• [Your instructions]:
The line containing "subtotal: 6653.42 -> 6641.42" marks the start; return it and every line after it in the listing below, exactly, through the last.

• [Data for this task]:
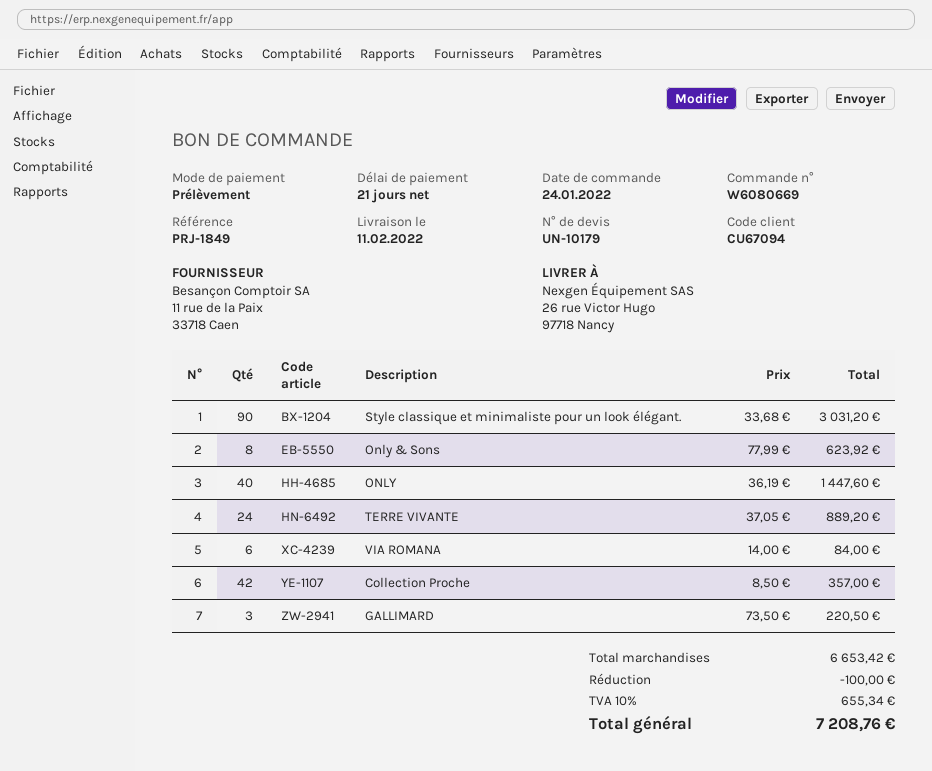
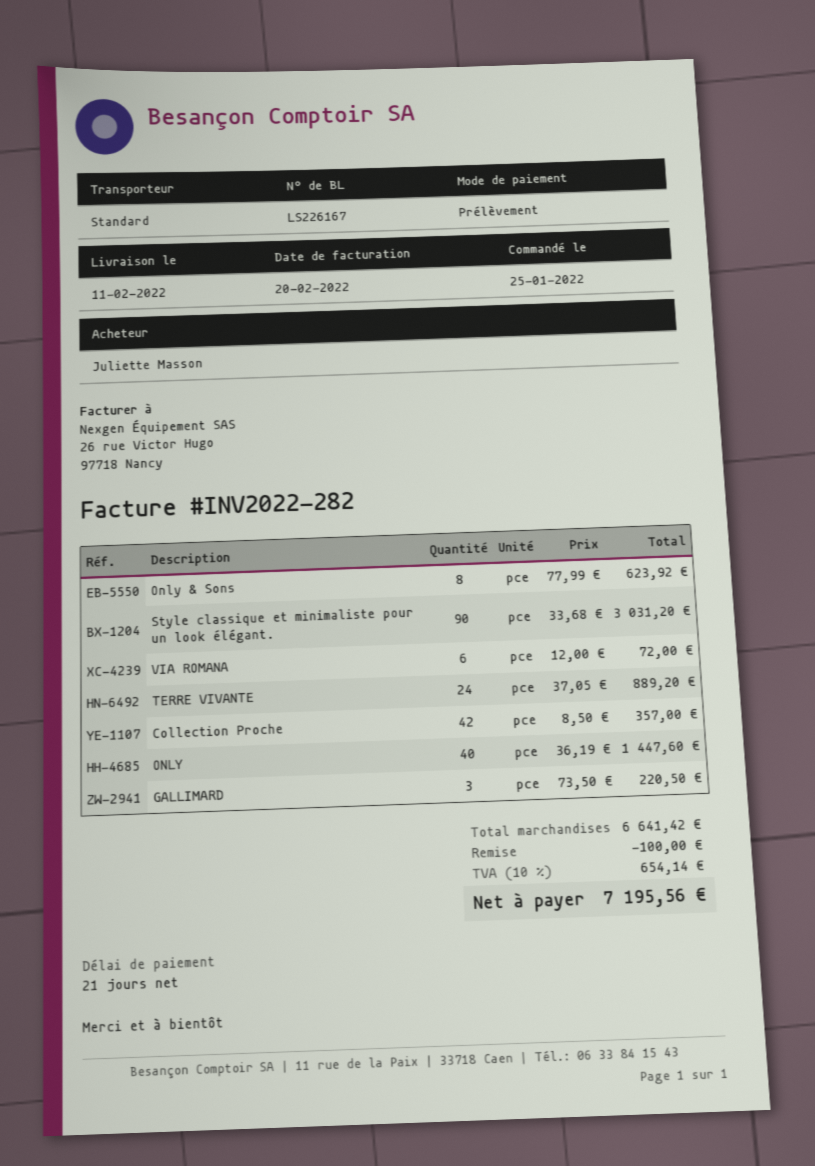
order date: 2022-01-24 -> 2022-01-25
VIA ROMANA: 6 x 14.00 = 84.00 -> 6 x 12.00 = 72.00
subtotal: 6653.42 -> 6641.42
tax: 10% = 655.34 -> 10% = 654.14
total: 7208.76 -> 7195.56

• [Output]:
subtotal: 6653.42 -> 6641.42
tax: 10% = 655.34 -> 10% = 654.14
total: 7208.76 -> 7195.56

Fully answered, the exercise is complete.